### Data provided:
*** Block opens ***

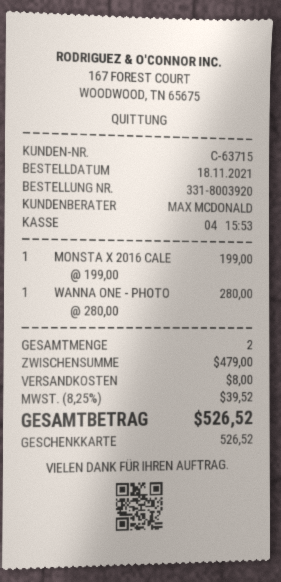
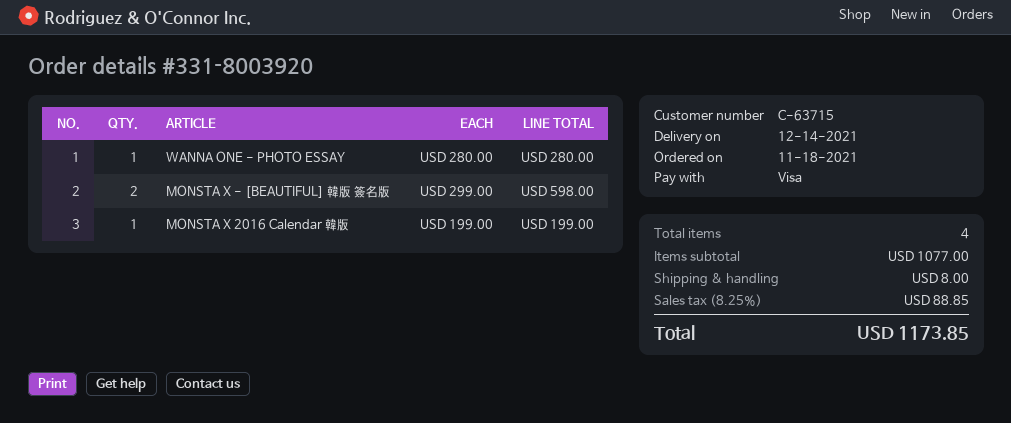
payment method: gift card -> Visa
MONSTA X - [BEAUTIFUL] 韓版 簽名版: none -> 2 x 299.00 = 598.00
total quantity: 2 -> 4
subtotal: 479.00 -> 1077.00
tax: 8.25% = 39.52 -> 8.25% = 88.85
total: 526.52 -> 1173.85

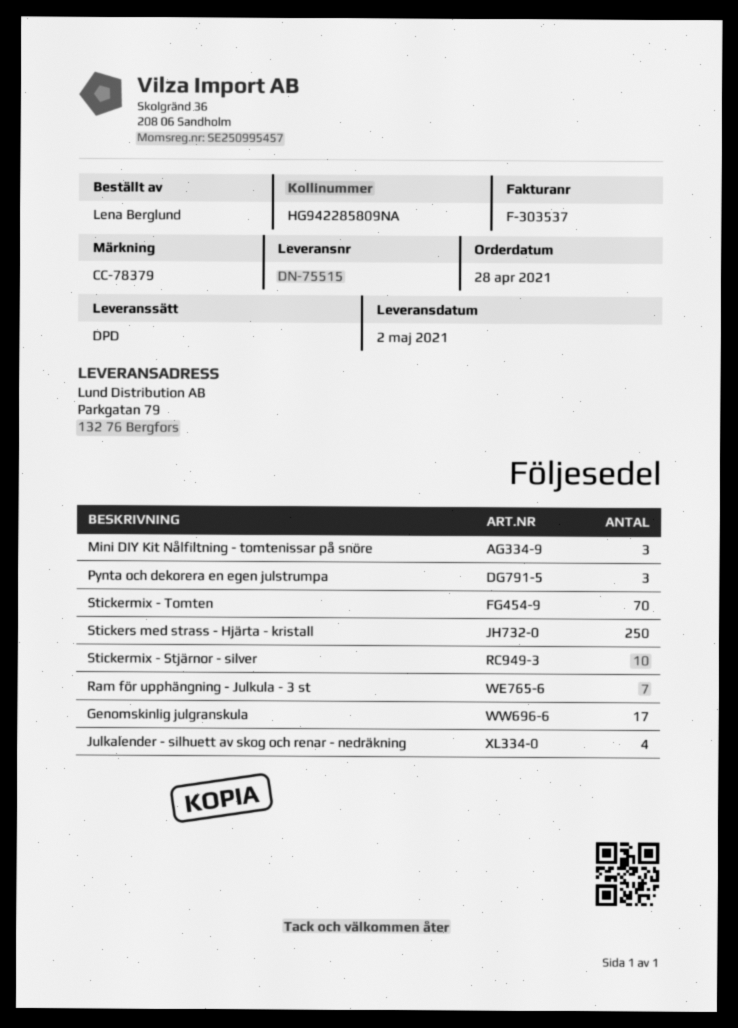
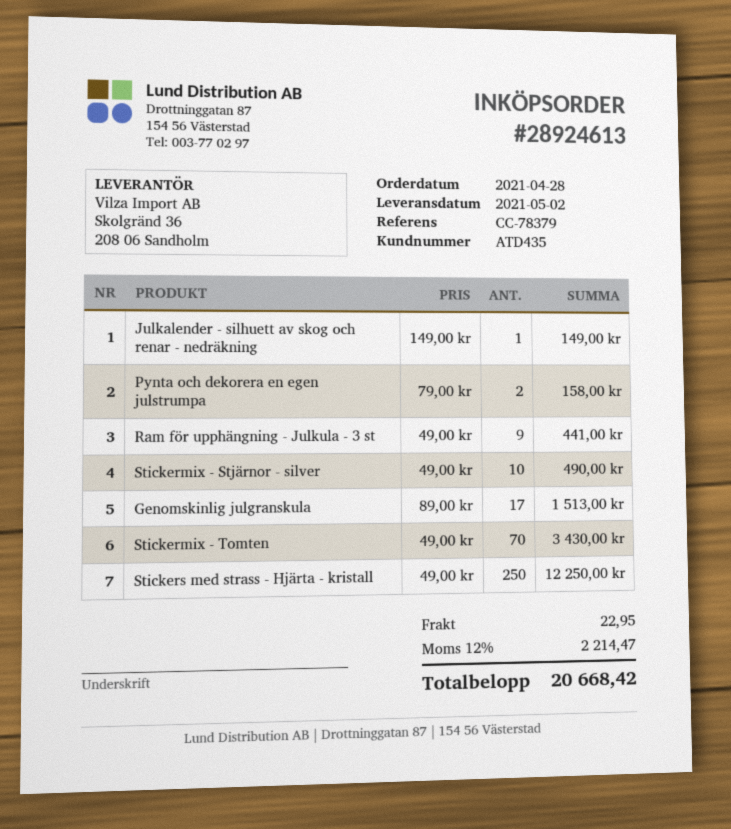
Mini DIY Kit Nålfiltning - tomtenissar på snöre: 3 -> none
Pynta och dekorera en egen julstrumpa: 3 -> 2
Ram för upphängning - Julkula - 3 st: 7 -> 9
Julkalender - silhuett av skog och renar - nedräkning: 4 -> 1

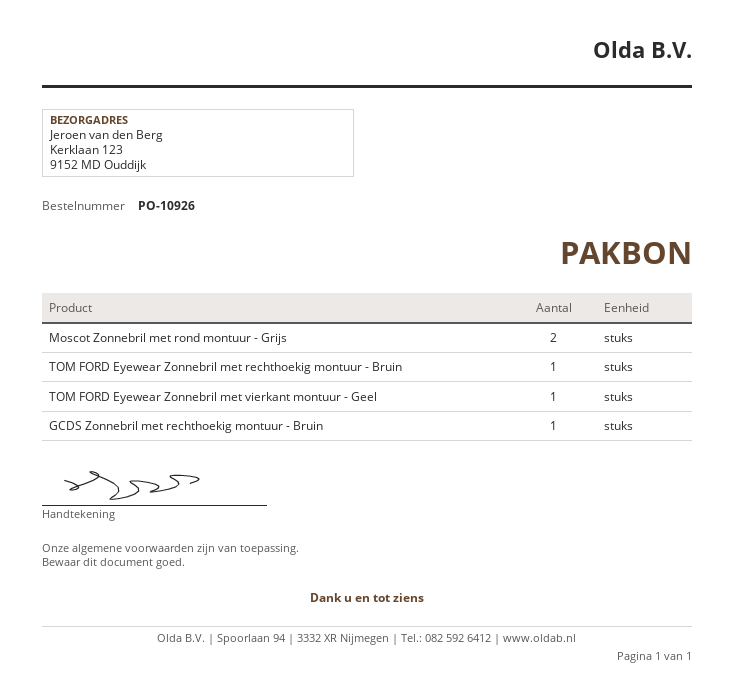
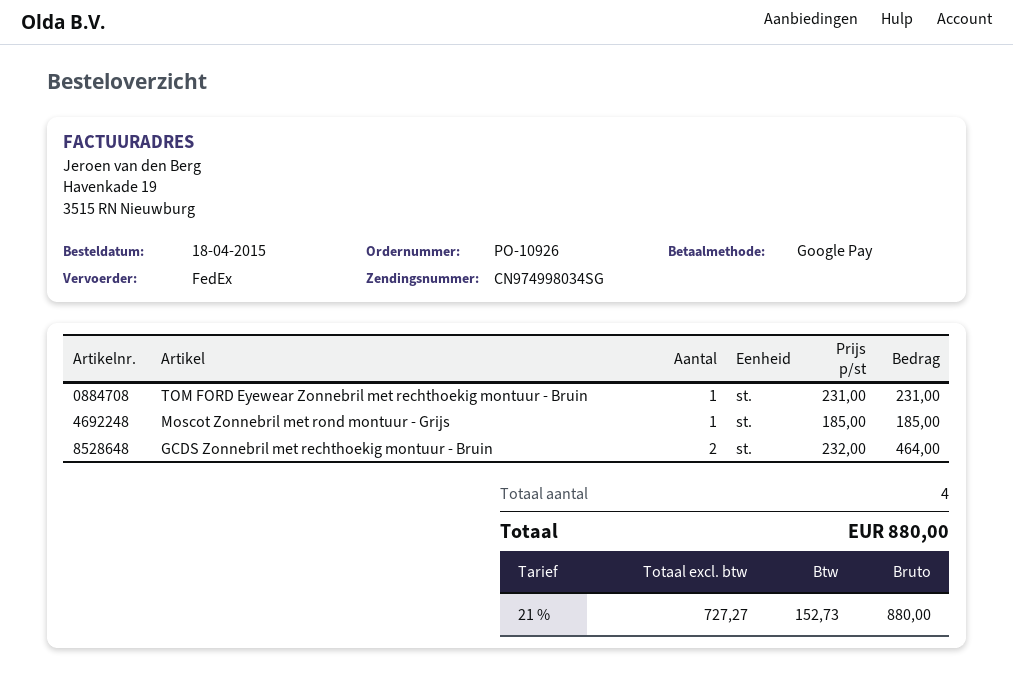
Moscot Zonnebril met rond montuur - Grijs: 2 -> 1
TOM FORD Eyewear Zonnebril met vierkant montuur - Geel: 1 -> none
GCDS Zonnebril met rechthoekig montuur - Bruin: 1 -> 2

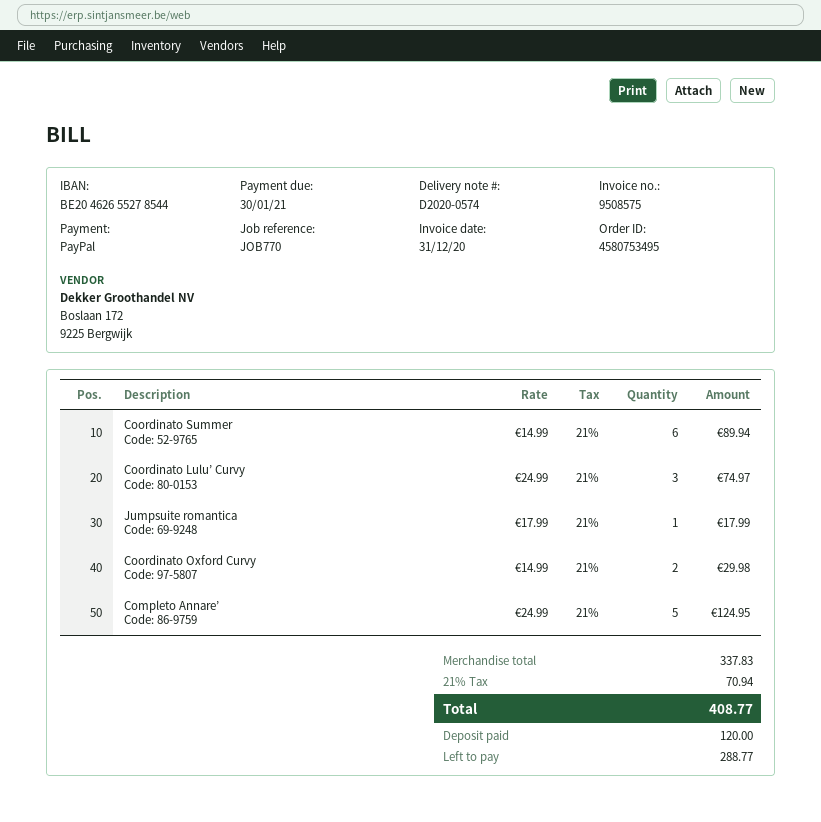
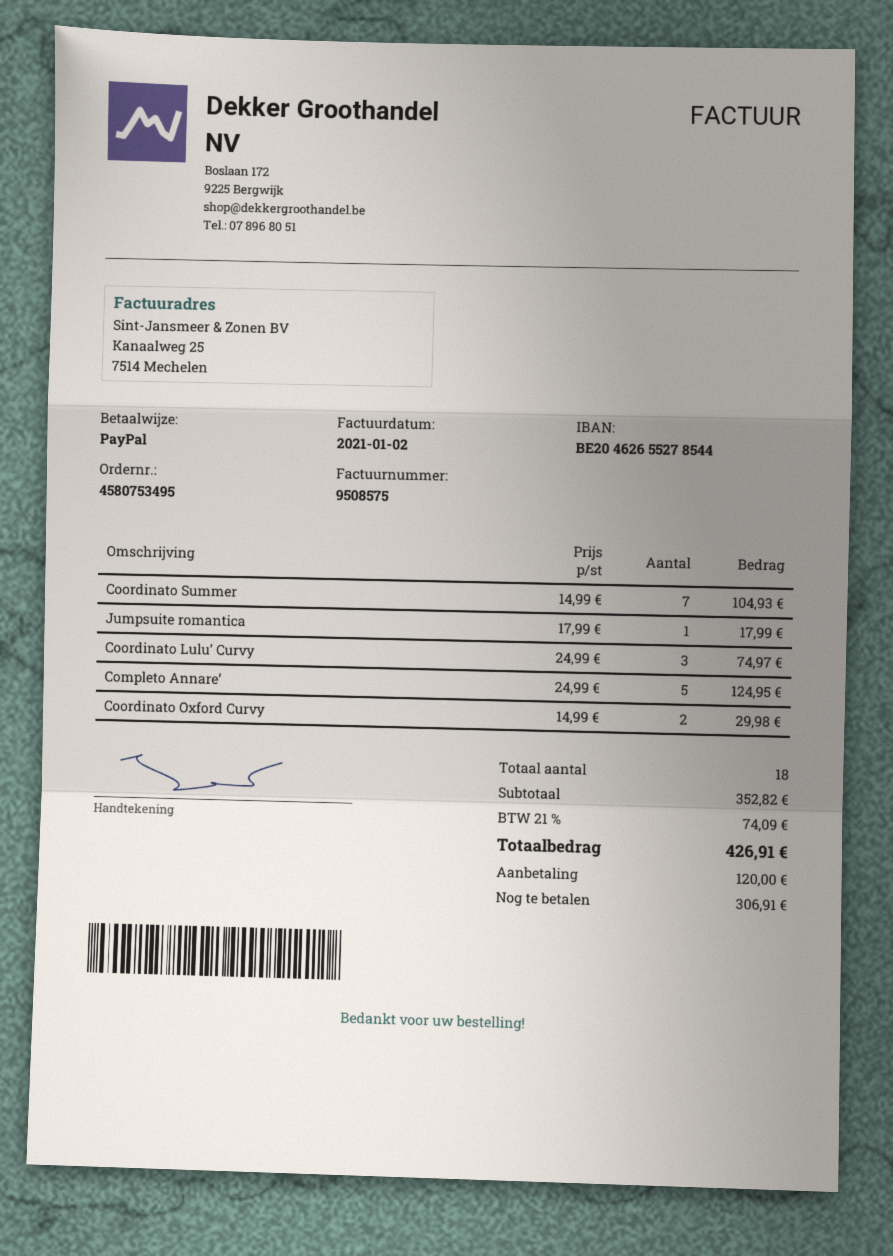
invoice date: 2020-12-31 -> 2021-01-02
Coordinato Summer: 6 x 14.99 = 89.94 -> 7 x 14.99 = 104.93
subtotal: 337.83 -> 352.82
tax: 21% = 70.94 -> 21% = 74.09
total: 408.77 -> 426.91
balance: 288.77 -> 306.91

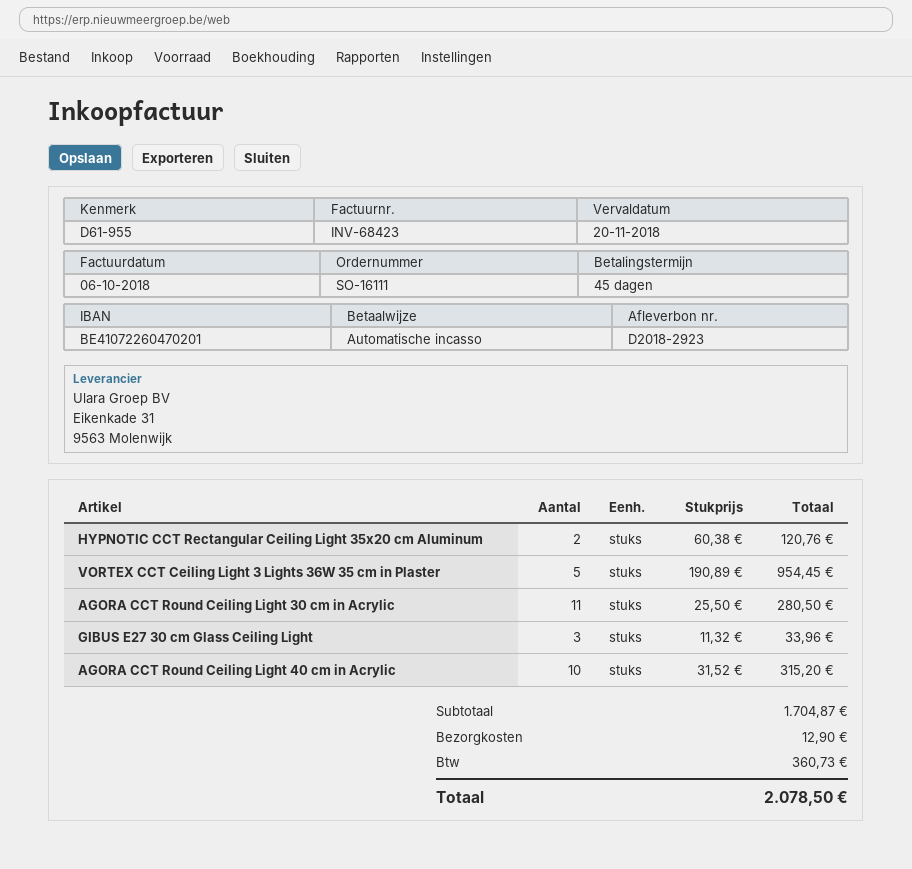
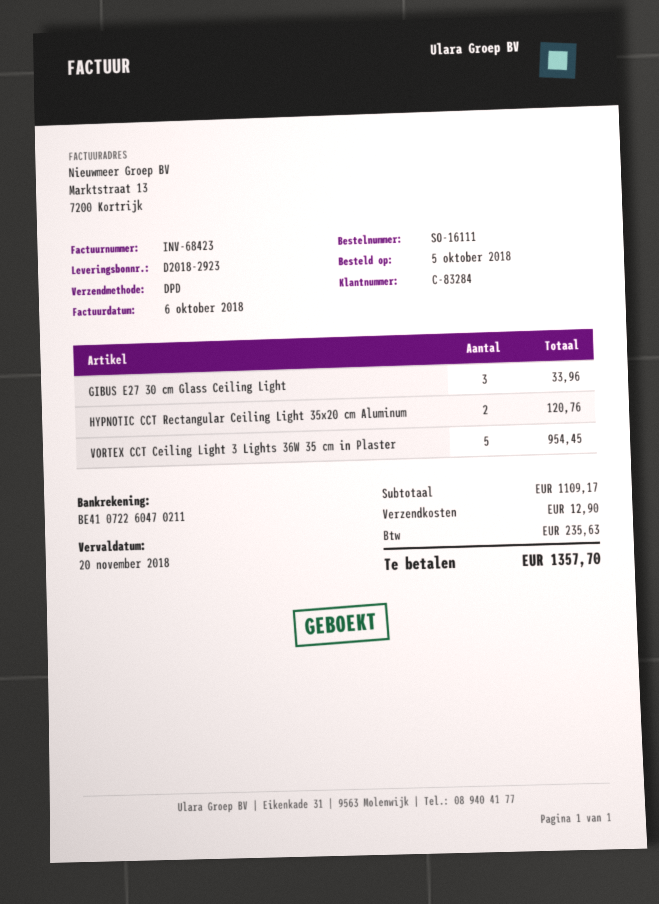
bank account: BE41072260470201 -> BE41072260470211
AGORA CCT Round Ceiling Light 30 cm in Acrylic: 11 for 280.50 -> none
AGORA CCT Round Ceiling Light 40 cm in Acrylic: 10 for 315.20 -> none
subtotal: 1704.87 -> 1109.17
tax: 360.73 -> 235.63
total: 2078.50 -> 1357.70

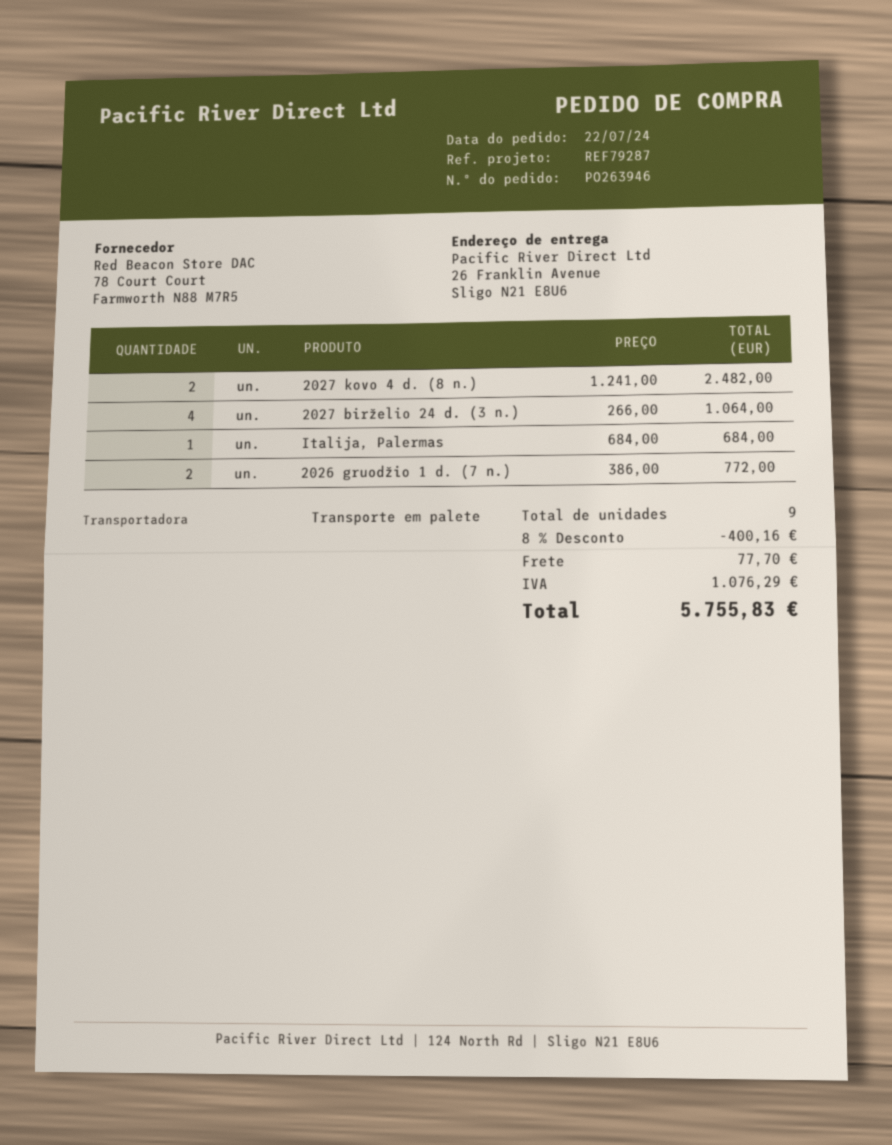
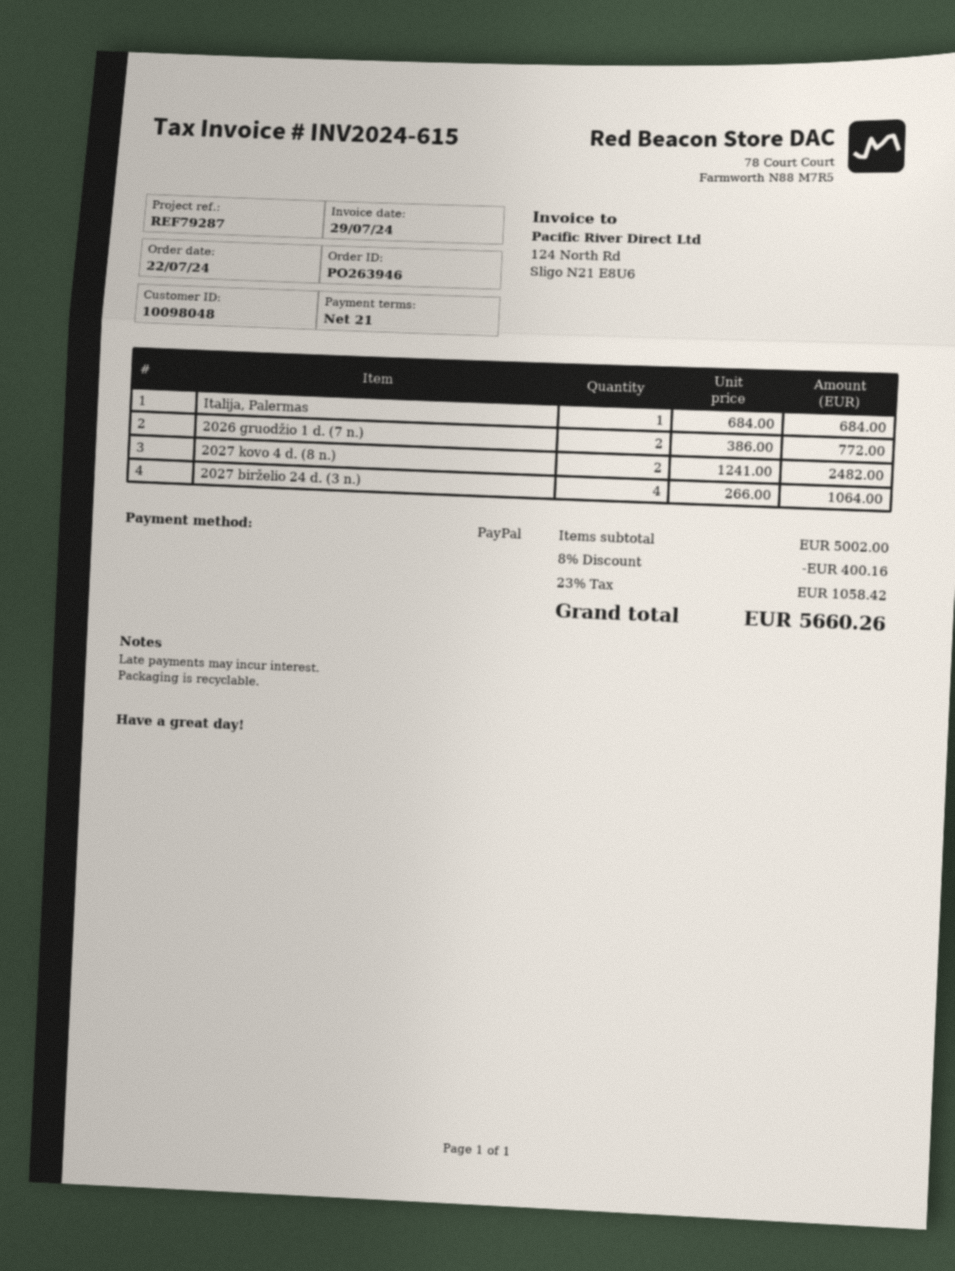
shipping: 77.70 -> none
tax: 1076.29 -> 1058.42
total: 5755.83 -> 5660.26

*** Block closes ***

### Task to complete:
An exact copy of the records above is wanted, with the pictures omitted.

### Output for this task:
payment method: gift card -> Visa
MONSTA X - [BEAUTIFUL] 韓版 簽名版: none -> 2 x 299.00 = 598.00
total quantity: 2 -> 4
subtotal: 479.00 -> 1077.00
tax: 8.25% = 39.52 -> 8.25% = 88.85
total: 526.52 -> 1173.85

Mini DIY Kit Nålfiltning - tomtenissar på snöre: 3 -> none
Pynta och dekorera en egen julstrumpa: 3 -> 2
Ram för upphängning - Julkula - 3 st: 7 -> 9
Julkalender - silhuett av skog och renar - nedräkning: 4 -> 1

Moscot Zonnebril met rond montuur - Grijs: 2 -> 1
TOM FORD Eyewear Zonnebril met vierkant montuur - Geel: 1 -> none
GCDS Zonnebril met rechthoekig montuur - Bruin: 1 -> 2

invoice date: 2020-12-31 -> 2021-01-02
Coordinato Summer: 6 x 14.99 = 89.94 -> 7 x 14.99 = 104.93
subtotal: 337.83 -> 352.82
tax: 21% = 70.94 -> 21% = 74.09
total: 408.77 -> 426.91
balance: 288.77 -> 306.91

bank account: BE41072260470201 -> BE41072260470211
AGORA CCT Round Ceiling Light 30 cm in Acrylic: 11 for 280.50 -> none
AGORA CCT Round Ceiling Light 40 cm in Acrylic: 10 for 315.20 -> none
subtotal: 1704.87 -> 1109.17
tax: 360.73 -> 235.63
total: 2078.50 -> 1357.70

shipping: 77.70 -> none
tax: 1076.29 -> 1058.42
total: 5755.83 -> 5660.26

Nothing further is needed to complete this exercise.